═══ RECORDS PROVIDED ═══

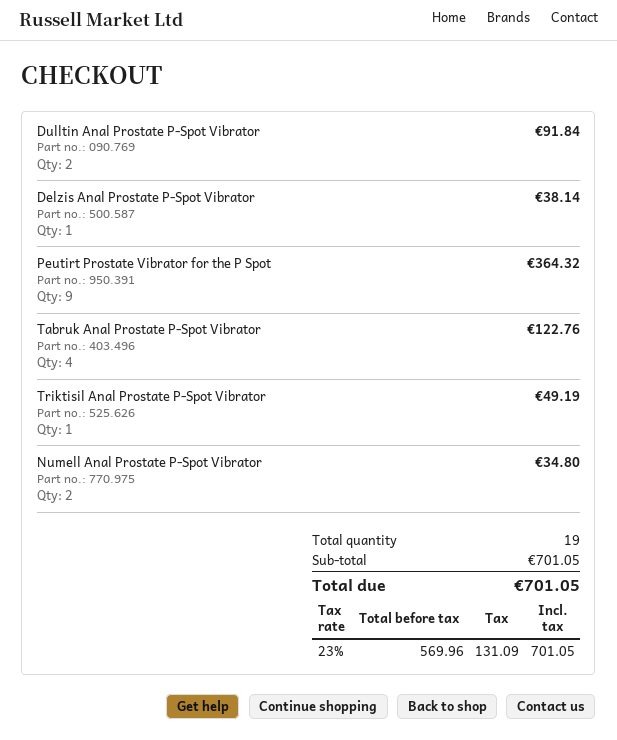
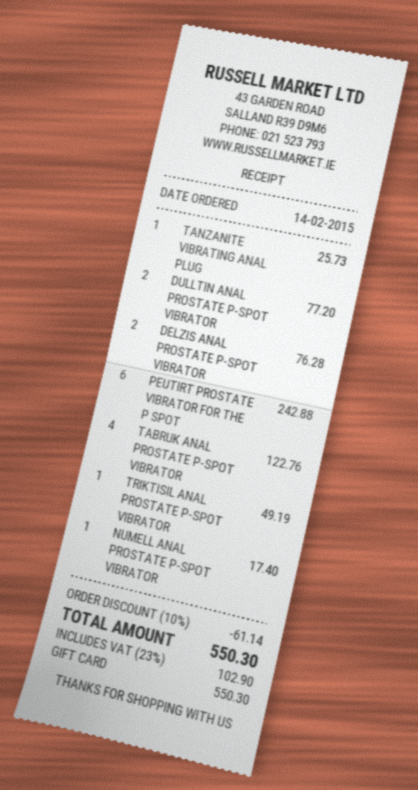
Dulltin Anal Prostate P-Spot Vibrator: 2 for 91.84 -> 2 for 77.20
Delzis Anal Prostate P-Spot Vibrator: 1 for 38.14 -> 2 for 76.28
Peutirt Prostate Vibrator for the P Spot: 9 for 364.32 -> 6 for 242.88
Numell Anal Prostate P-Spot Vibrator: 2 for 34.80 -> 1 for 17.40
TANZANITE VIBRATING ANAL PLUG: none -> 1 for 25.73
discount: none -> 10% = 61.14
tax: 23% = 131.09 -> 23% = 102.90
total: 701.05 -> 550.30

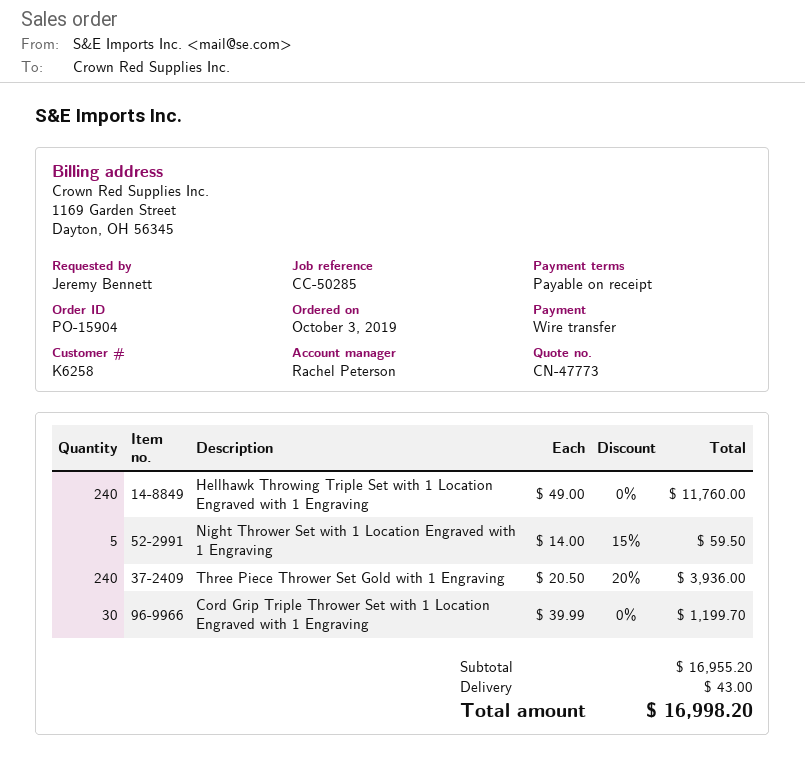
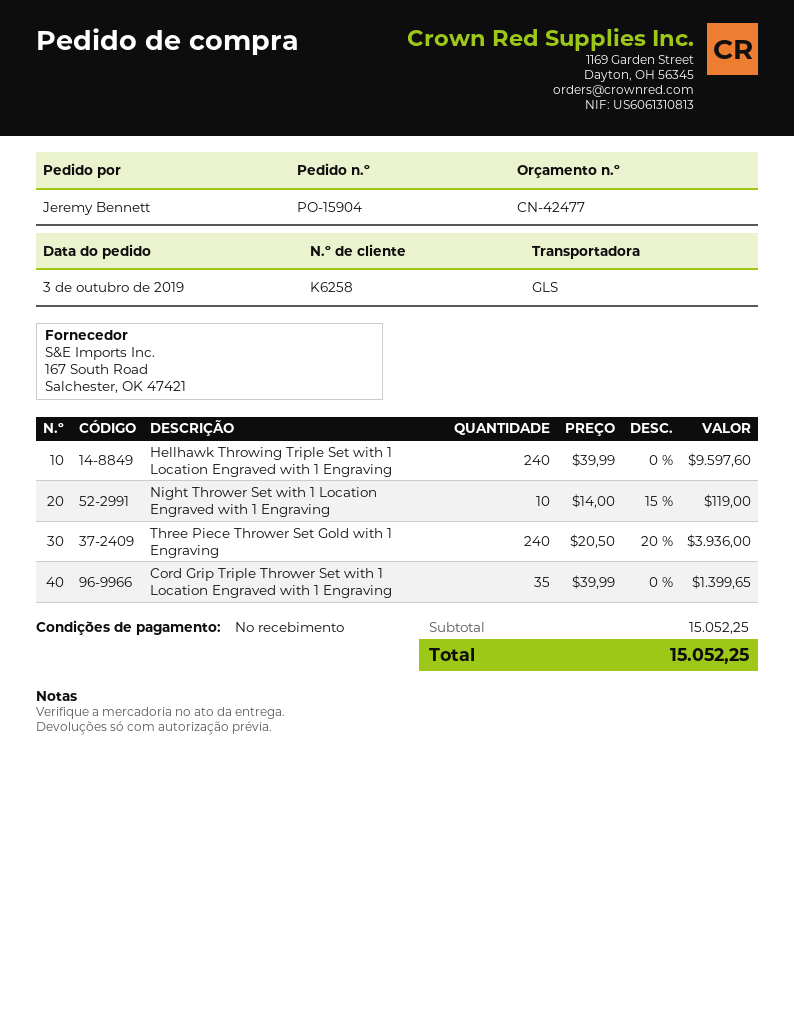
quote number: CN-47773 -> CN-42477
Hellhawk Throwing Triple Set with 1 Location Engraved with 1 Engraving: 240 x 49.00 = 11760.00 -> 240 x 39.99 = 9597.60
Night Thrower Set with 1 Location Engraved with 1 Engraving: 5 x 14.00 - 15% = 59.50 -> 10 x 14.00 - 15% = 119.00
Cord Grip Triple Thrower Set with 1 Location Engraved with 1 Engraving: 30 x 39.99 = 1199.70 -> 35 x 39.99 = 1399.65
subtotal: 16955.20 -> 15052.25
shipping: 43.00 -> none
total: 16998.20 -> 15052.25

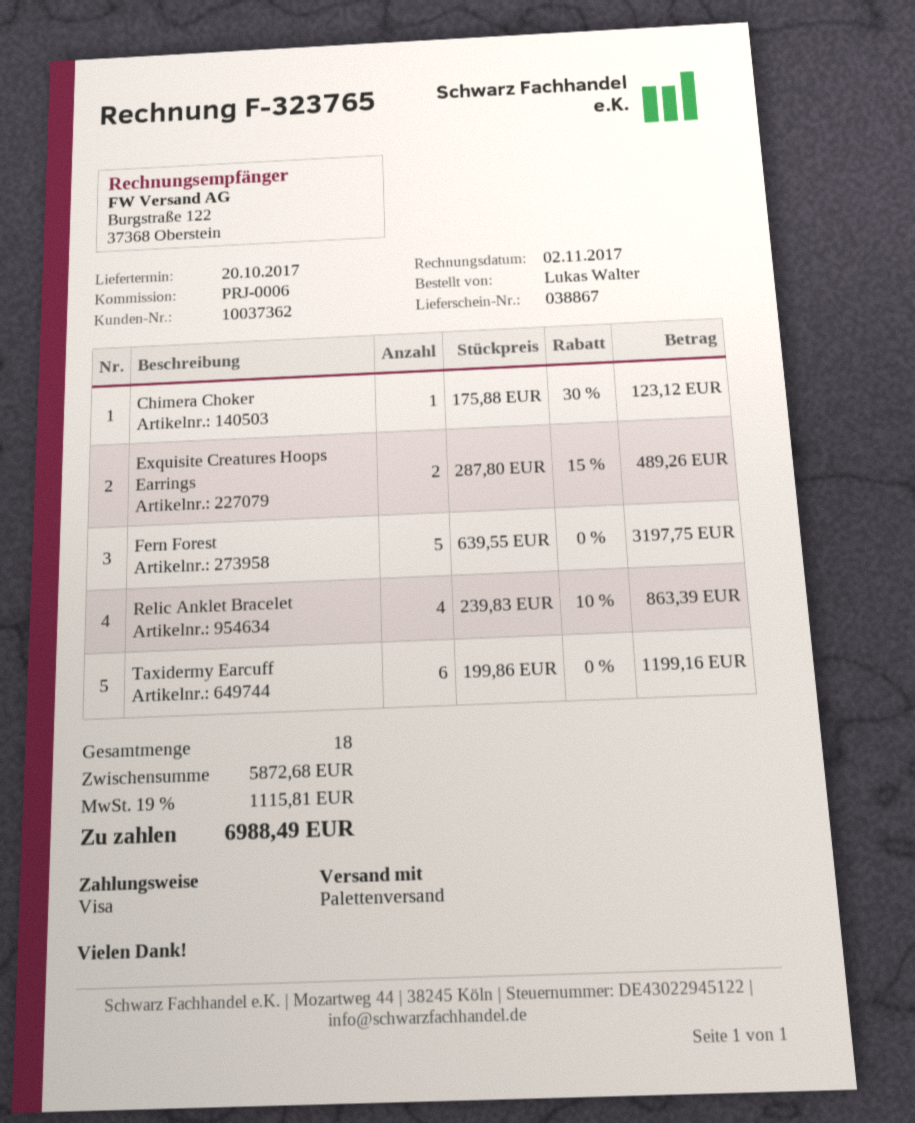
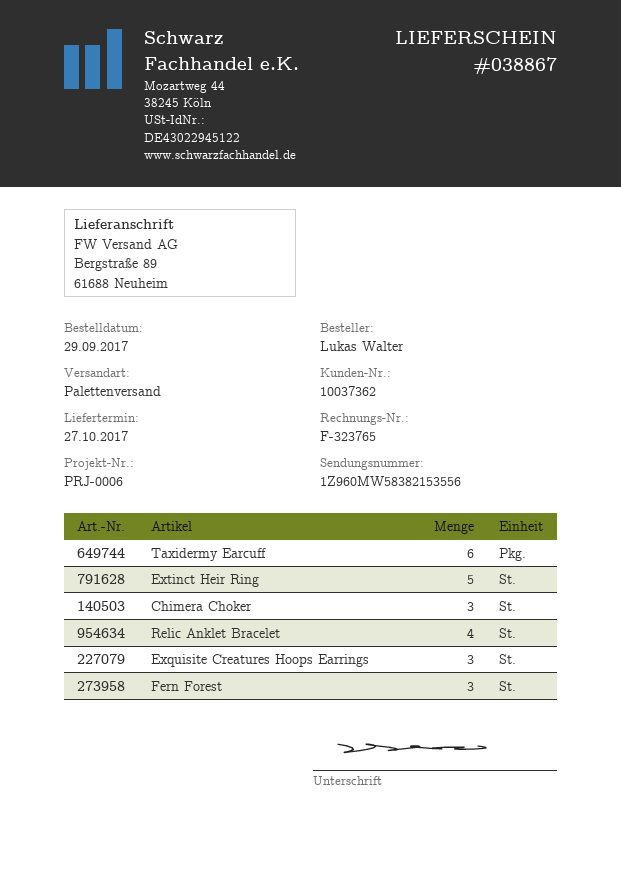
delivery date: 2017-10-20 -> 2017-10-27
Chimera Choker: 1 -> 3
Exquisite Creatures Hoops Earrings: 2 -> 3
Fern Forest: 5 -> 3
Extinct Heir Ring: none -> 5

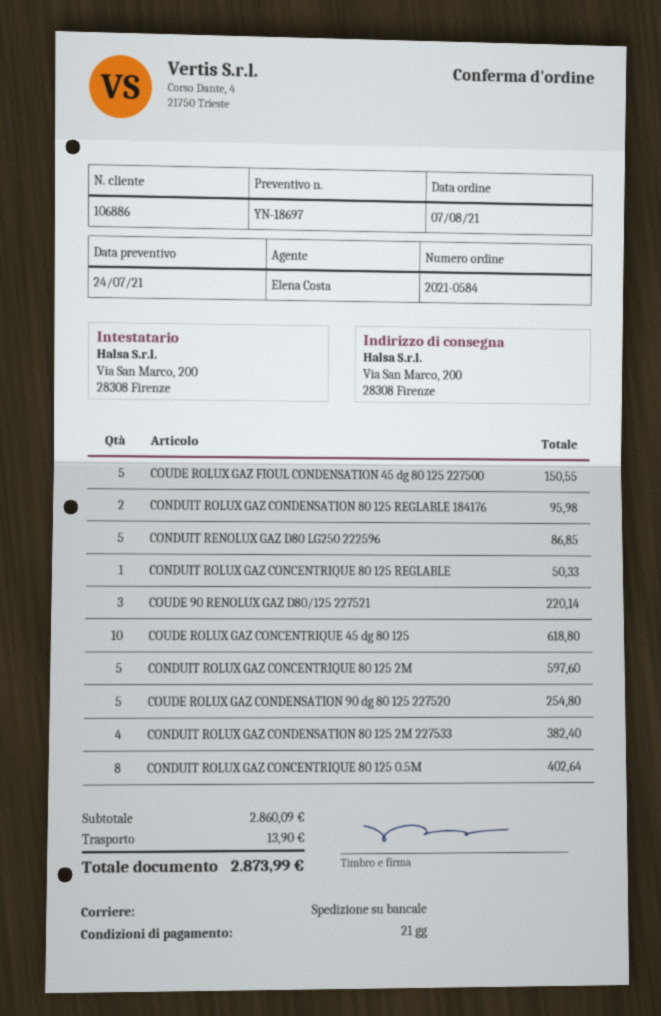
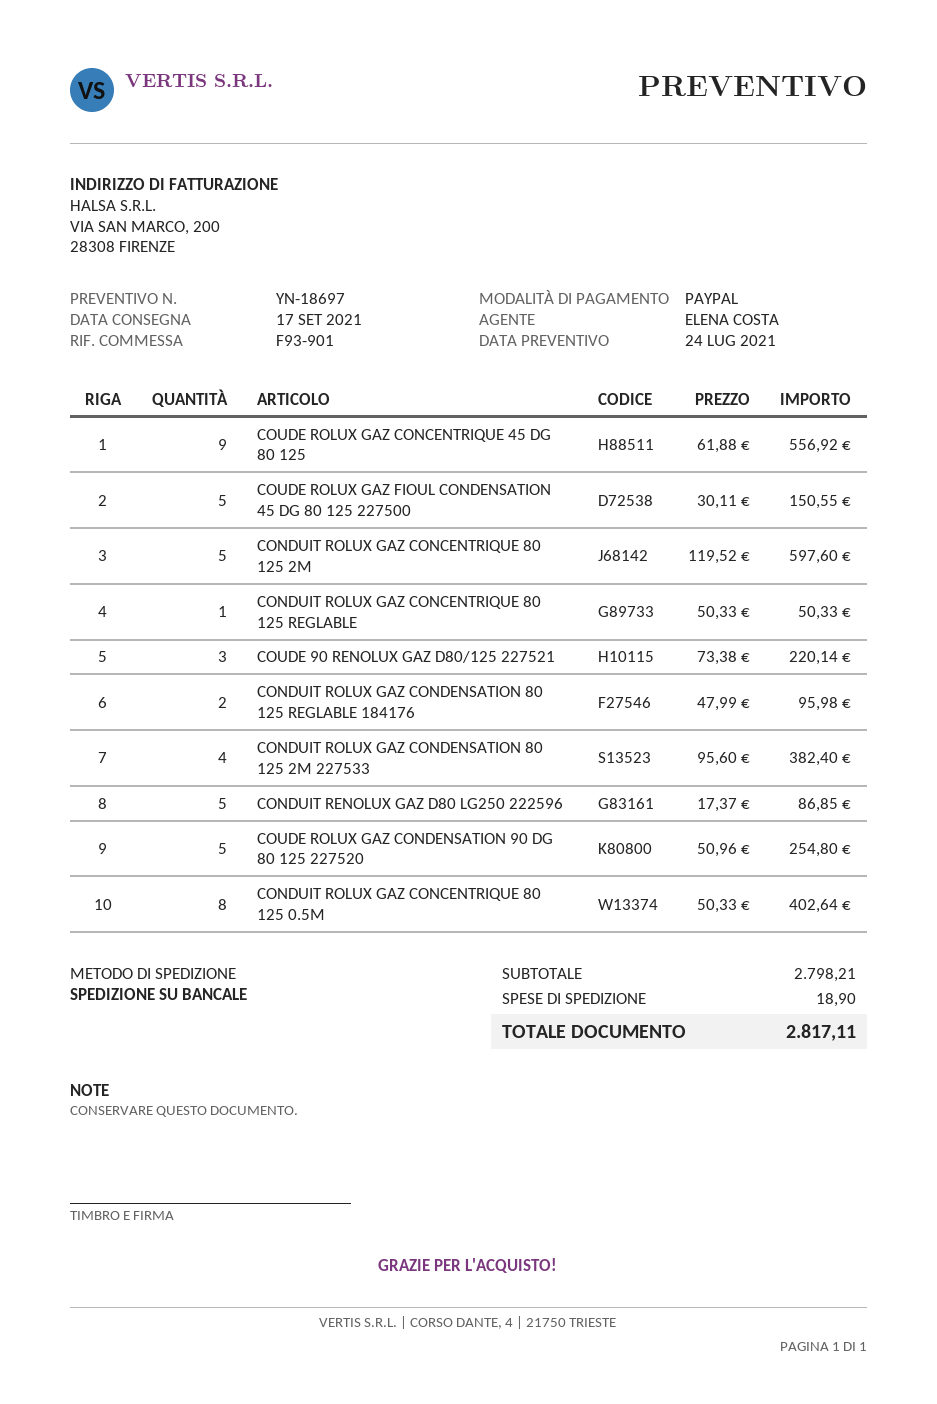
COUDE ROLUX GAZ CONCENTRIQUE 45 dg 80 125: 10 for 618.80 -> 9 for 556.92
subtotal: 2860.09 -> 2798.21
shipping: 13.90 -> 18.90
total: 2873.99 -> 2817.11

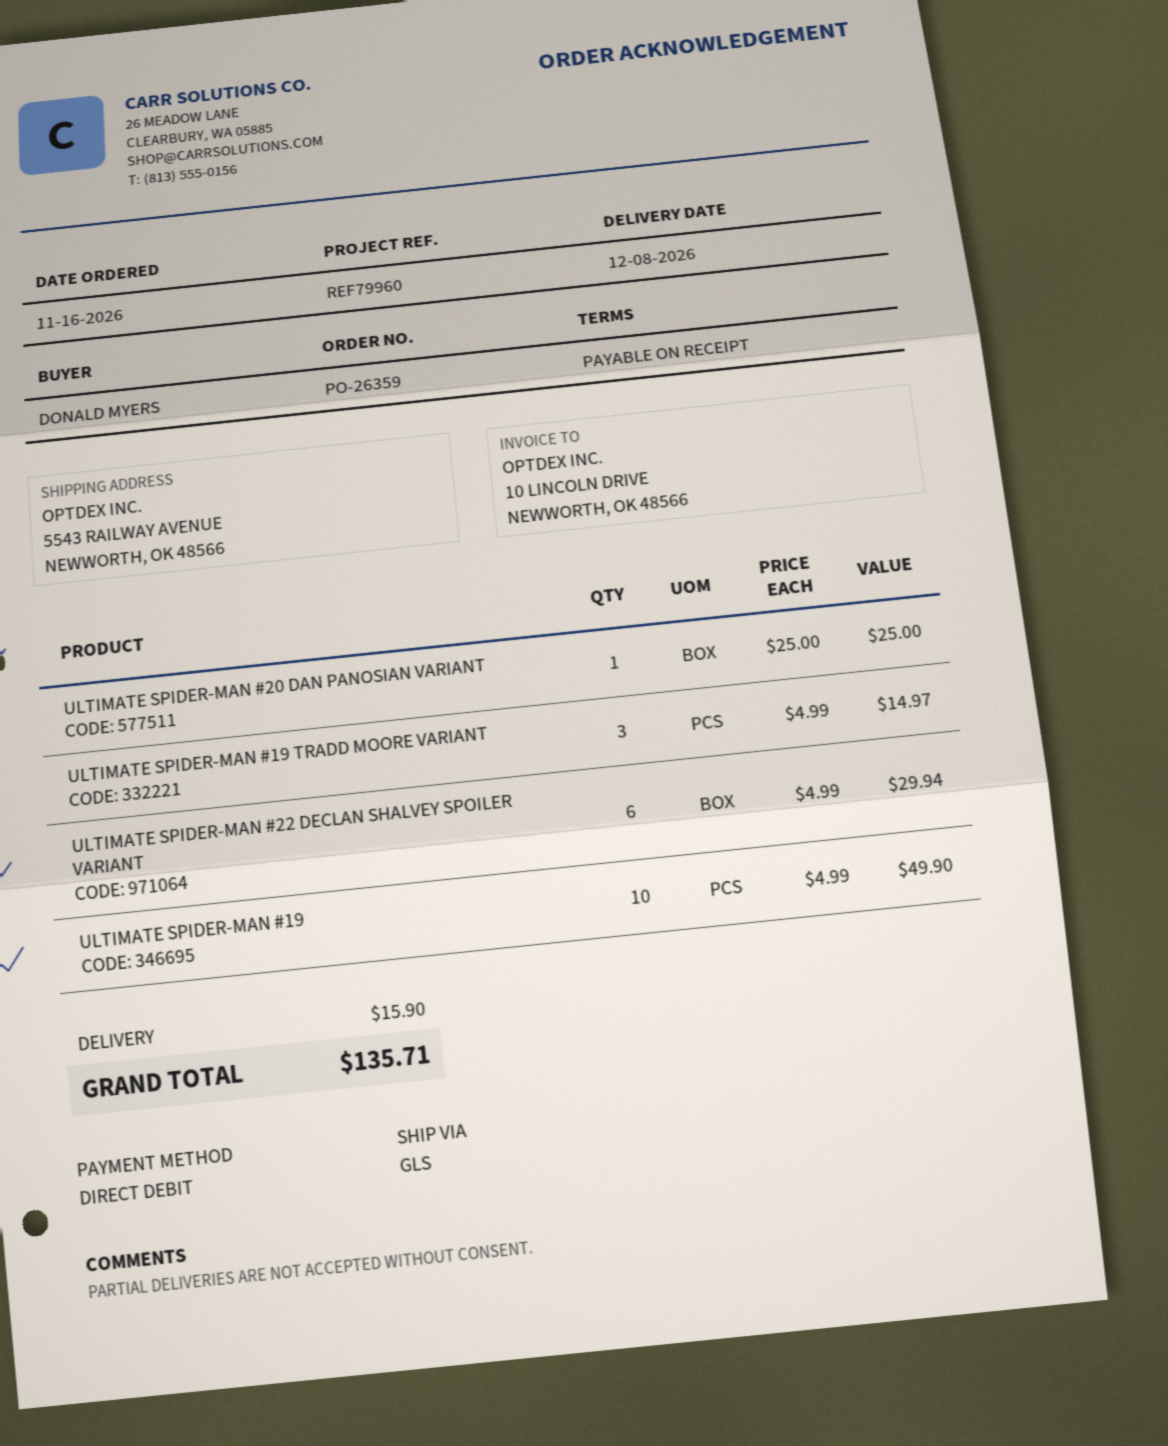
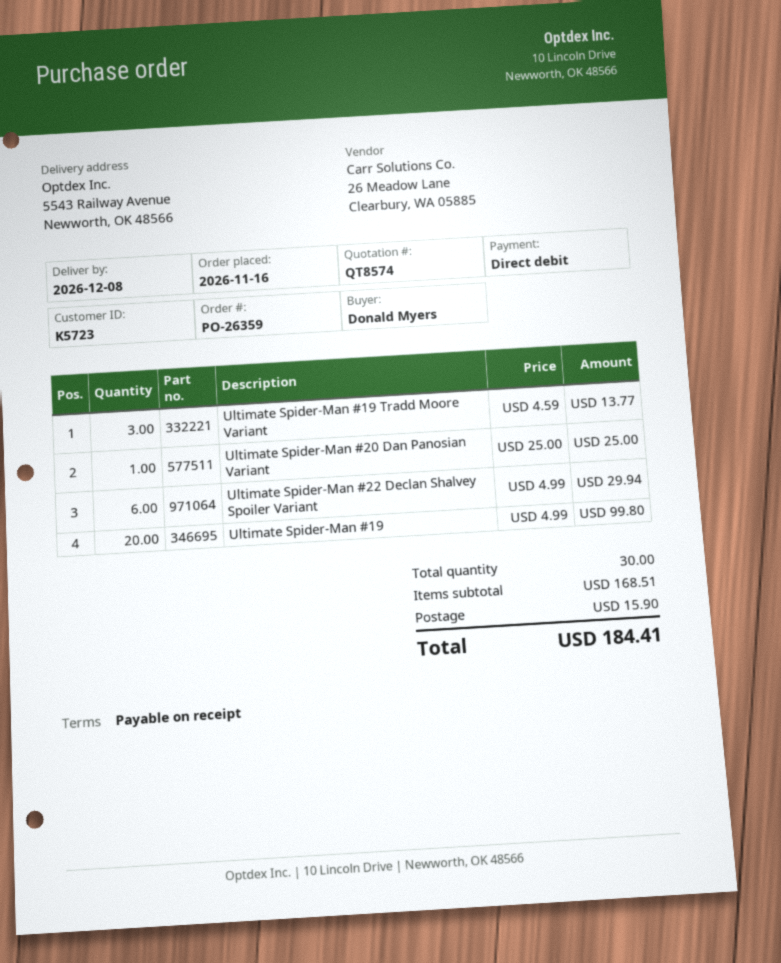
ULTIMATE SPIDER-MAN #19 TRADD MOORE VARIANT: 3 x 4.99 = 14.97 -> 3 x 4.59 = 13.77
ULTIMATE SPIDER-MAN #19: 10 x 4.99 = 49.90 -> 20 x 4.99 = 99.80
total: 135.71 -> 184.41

═══

**WORK ITEM:** Output exactly those lines of the data above that run from the line with "Chimera Choker: 1 -> 3" up to and including the line with "total: 2873.99 -> 2817.11". No pictures go in.

**ANSWER TO THIS EXERCISE:**
Chimera Choker: 1 -> 3
Exquisite Creatures Hoops Earrings: 2 -> 3
Fern Forest: 5 -> 3
Extinct Heir Ring: none -> 5

COUDE ROLUX GAZ CONCENTRIQUE 45 dg 80 125: 10 for 618.80 -> 9 for 556.92
subtotal: 2860.09 -> 2798.21
shipping: 13.90 -> 18.90
total: 2873.99 -> 2817.11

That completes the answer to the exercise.